(Stored records)
# # # # #

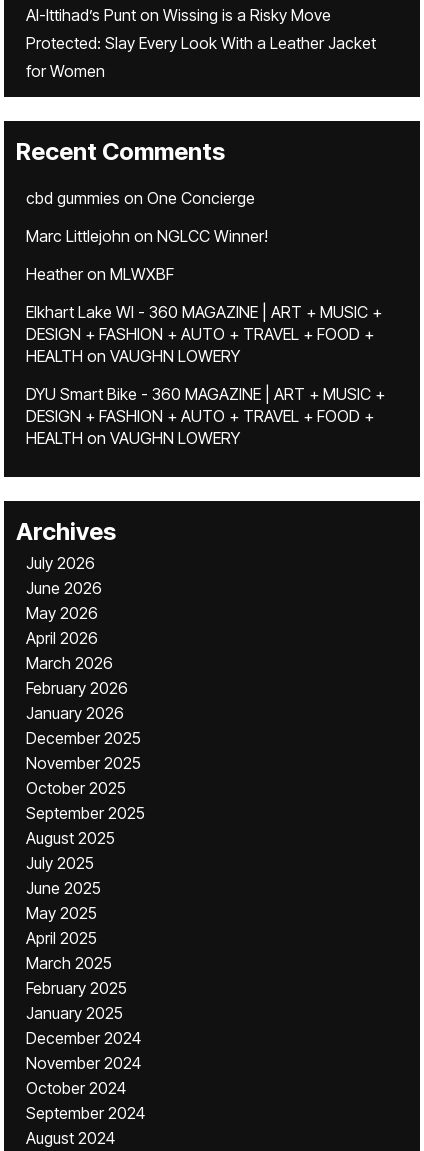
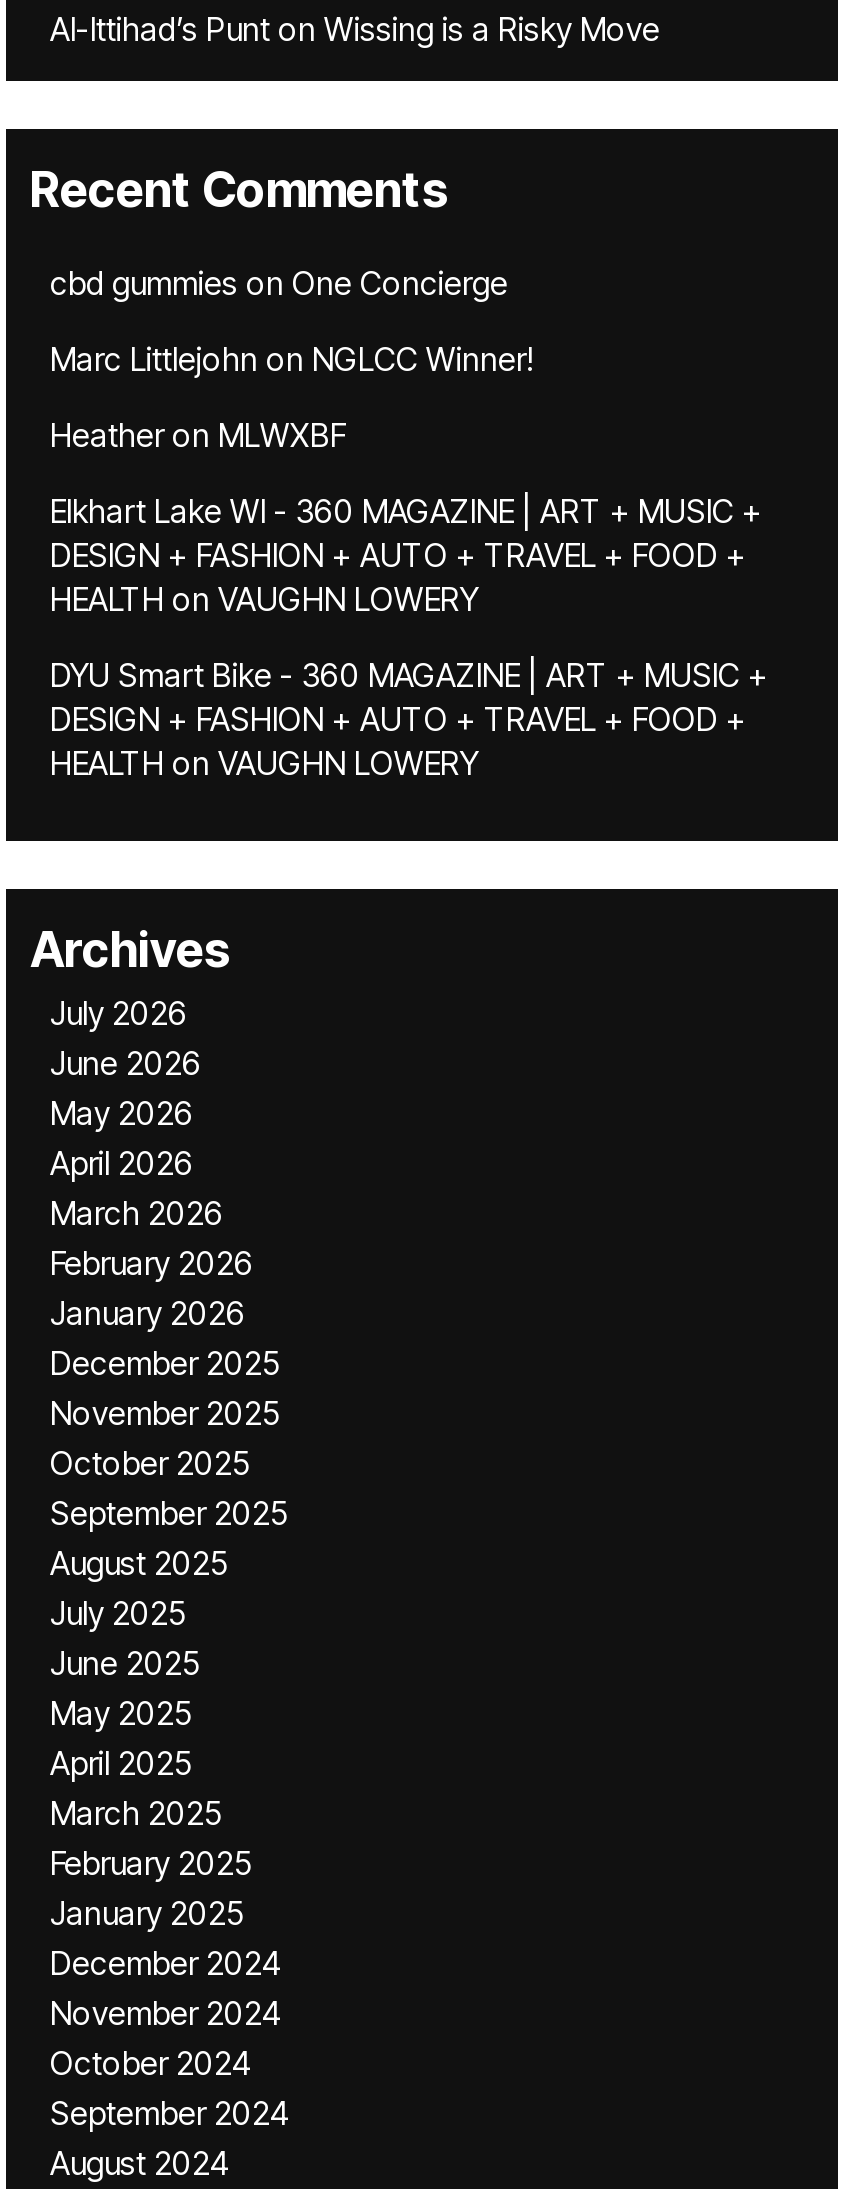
- Protected: Slay Every Look With a Leather Jacket
- for Women
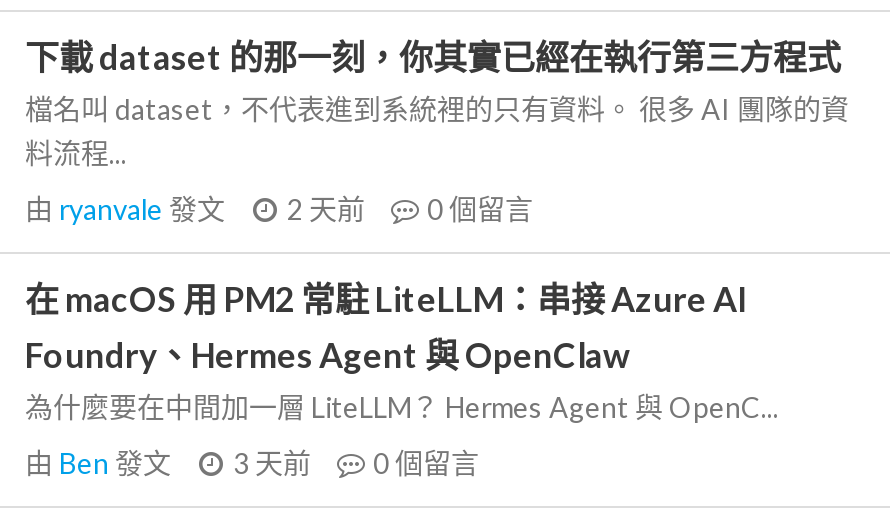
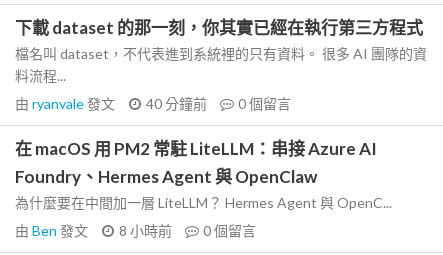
- 由ryanvale發文 2 天前 0個留言
+ 由ryanvale發文 40 分鐘前 0個留言

- 由Ben發文 3 天前 0個留言
+ 由Ben發文 8 小時前 0個留言
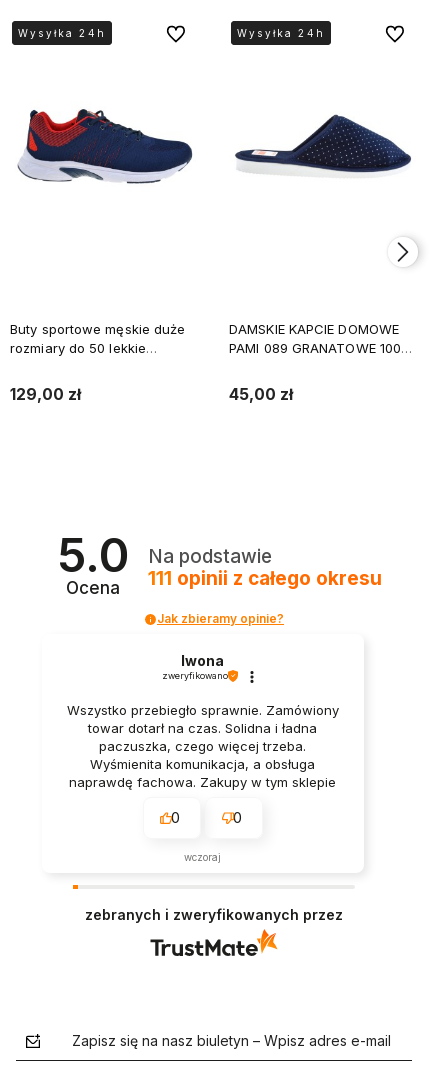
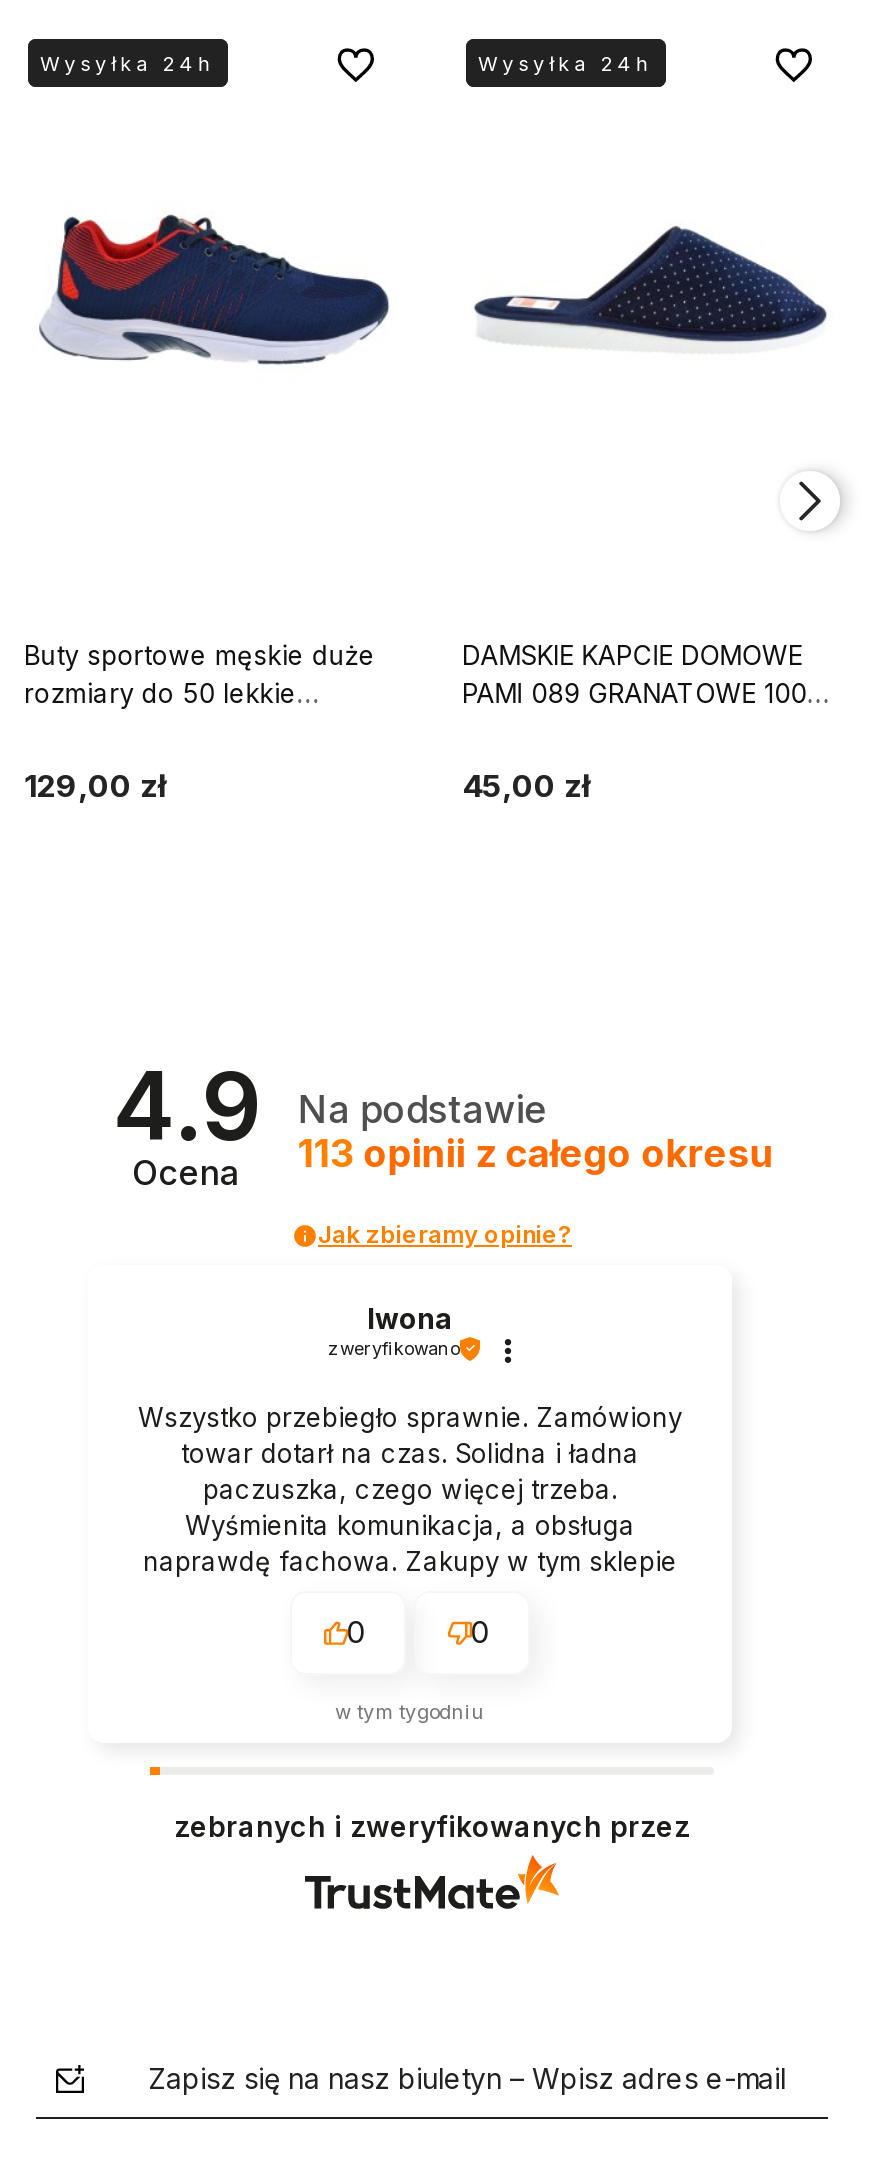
- 5.0
+ 4.9

- 111 opinii z całego okresu
+ 113 opinii z całego okresu

- wczoraj
+ w tym tygodniu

# # # # #

## Exercise instructions
Take every line from the data above that holds "okresu" and copy it out.

## Result of the task
- 111 opinii z całego okresu
+ 113 opinii z całego okresu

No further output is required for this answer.